Individuals as resident cultivator, as a hunter, as a fisher and so on have claims and rights as found by Stevenson particular among the Central Chin Tribes and the same is true in the cases of Manipur. The MLR and LR Act, 1960 cannot make a villager in the districts to be a land owner on the basis of his traditional system of land rights without first foregoing his traditional rights to the land of his forefather he has inherited by succession. Throughout the discussion above we mention about the rights of the chief and individuals relating to land, the extension of the said act without examining the complicacies is to nullify the rights and ownership of land permitted earlier by the chief to his tenants. In the extended area of the Act in certain parts of Churachandpur district there was a report that 15 plots of land allotted by the village chief of Saikot have been covered by allotment orders on payment of premium as per the relevant section of the Act. But there are 13 plot holders with permission of the chief of the village, occupying the plots of land for many years were treated as unauthorized encroachers of Government land. Such peculiar situations are being created as a result of the extension of the MLR and LR Act. No body wants to be a refugee in his own land and nobody wants to be an encroacher and unauthorized occupant on his own land. Under this situation the report of the Research Institute of Gauhati High Court observed as:

‘Tribal lands had not yet been taken by the Government as yet from the village chief and the community. How could the chiefs rights over the land be ignored? These rights have not yet been acquired by Government. Legislation for acquisition of Chiefs Right) Act, 1967 has been enacted but it had not been implemented yet. In Mizoram, a similar legislation called the Assam Lushai Hills District (Acquisition of Chiefs Rights) Act 1964 had been passed long ago and it was forthwith implemented. The chiefs and the headmen in the hill areas irk the treatment of their present positions while their rights are ignored but their co-operations are sought whenever a Government official comes on a visit to his village. They are in an ambivalent position. The Mizo chiefs (and the chiefs of the Chin tribes of Burma-unquoted) who had enjoyed the same kind of rights over the village lands as Kuki chiefs do now in Manipur have disappeared and the Mizoram State Government has now issued pattas to the erstwhile tenants of the Mizo chiefs.

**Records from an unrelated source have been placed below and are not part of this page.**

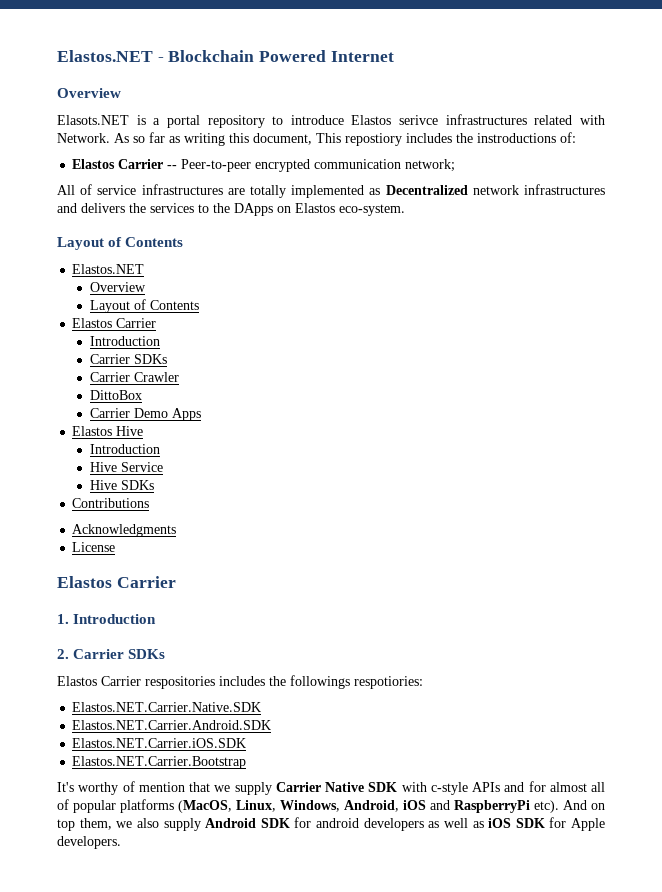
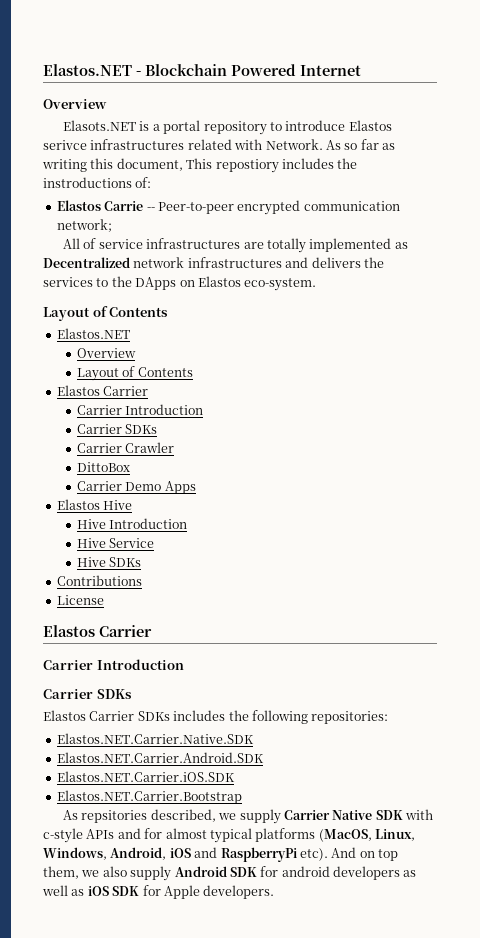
[118,159,164,169] Carrier -> [104,201,144,211] Carrie
(157, 323) none -> [76,405,122,415] Carrier
(144, 431) none -> [76,519,106,529] Hive
[72,524,177,537] // Acknowledgments -> (142, 580) none
[57,614,157,624] [57,649,69,659] 1. Introduction // 2. -> [43,659,184,670] Carrier Introduction //
[145,675,423,689] respositories includes the followings respotiories: -> [137,710,389,724] SDKs includes the following repositories:
[57,781,210,795] It's worthy of mention that -> [63,809,216,823] As repsitories described,
[591,782,605,792] [57,799,116,813] all of popular -> [209,828,252,843] typical

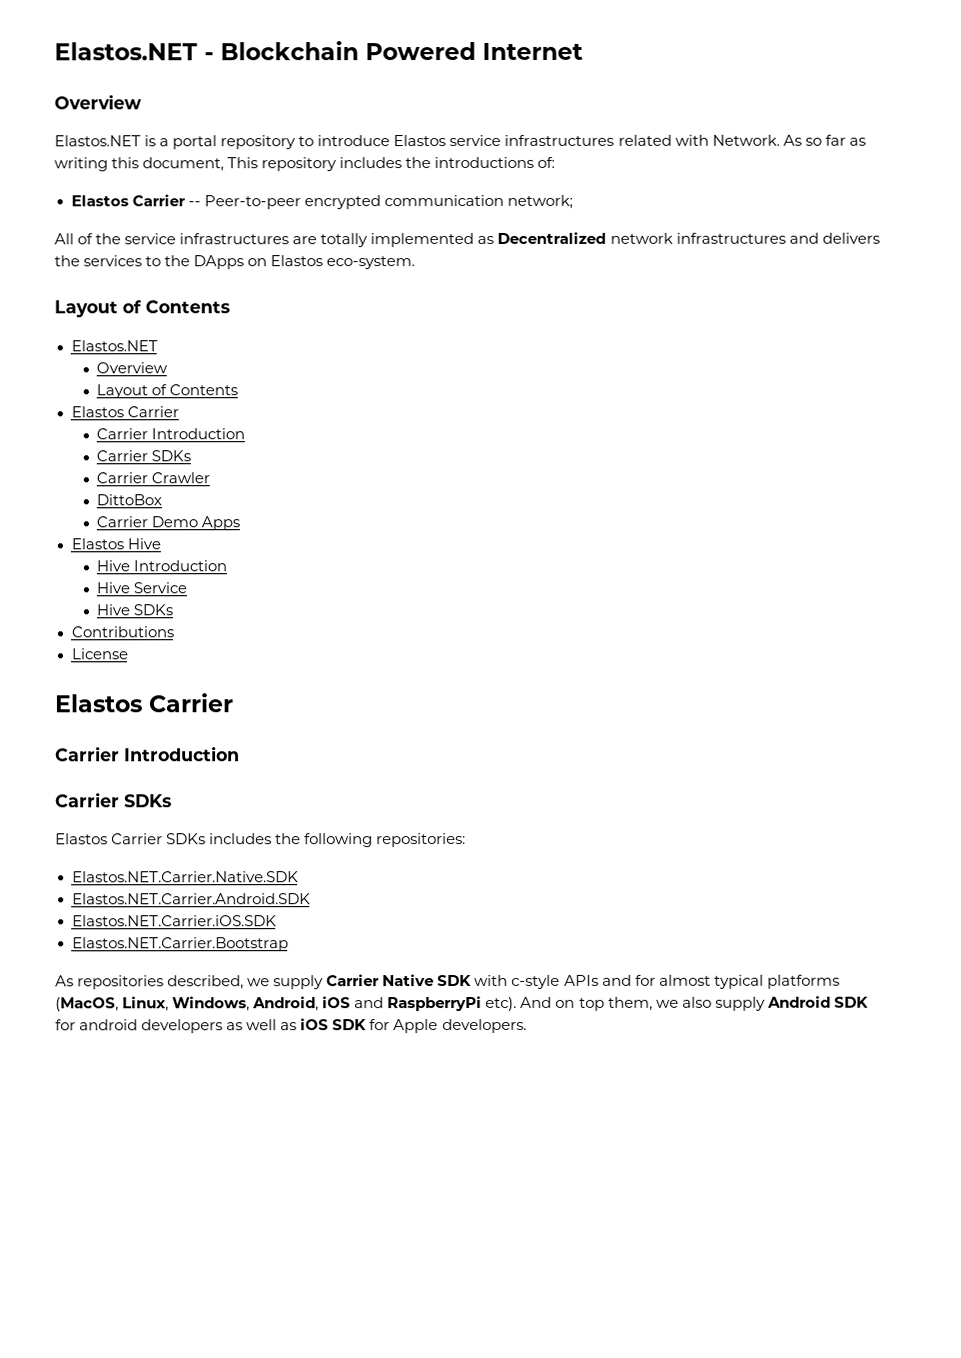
[63,120,137,131] Elasots.NET -> [54,135,141,147] Elastos.NET
[43,140,87,150] serivce -> [449,134,502,147] service
[215,158,358,173] [43,177,132,188] repostiory includes the instroductions -> [261,156,535,172] repository includes the introductions
[104,201,144,211] Carrie -> [131,194,186,207] Carrier
(97, 243) none -> [95,233,122,245] the
[81,810,148,823] repsitories -> [77,975,165,990] repositories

This shall have been and may still be the model for Manipur-fringe-villages to which MLR & LR Act 1960 has been extended.’

It has been found that the Chin-Kuki-Mizo group of tribes in Manipur, Mizoram, Burma and Chittagong Hill tracts of Bangladesh have the same structure of customary laws relating to social, economy, culture, land system etc. They need to be treated similarly on the same grounds. The traditional chiefs of Mizoram and that of the Chin State were compensated as the King of Manipur was given Privy purse. But the Chin­Kuki-Mizo chiefs in Manipur Hills were not given any sort of compensation as it was done in Mizoram and Burma. Compensation of land for the hereditary chief of the Chin­Kuki-Mizo is a sine quanon in order to abolish the chief right on land in the same manner their cognate tribes were meted out in Mizoram and in the Chin State. The said Act, if enforced steadily in a planned manner in certain selected pockets will deprive the tribesmen of their traditional lands and reduce them to landlessness. In addition to this the Naga tribes having a little evolved type of land system over the Chin-Kuki-Mizo group should be compensated whenever there is land acquisition of traditional land by government as it was done in the case of the Hundung Victims of development.

It is also a very high time on the part of the authority to rethink the present situation, in stead of holding the view that extension should be done gradually, in planned manner and in selected pockets only. A proper assessment and study of tribal land tenure system, rights and claims of the chiefs, individuals etc. not only for the legal application but in a comprehensive manner encompassing broader spectra as suggested and applied by Prof. Malinowsky and Stevenson already highlighted above is the need of the day.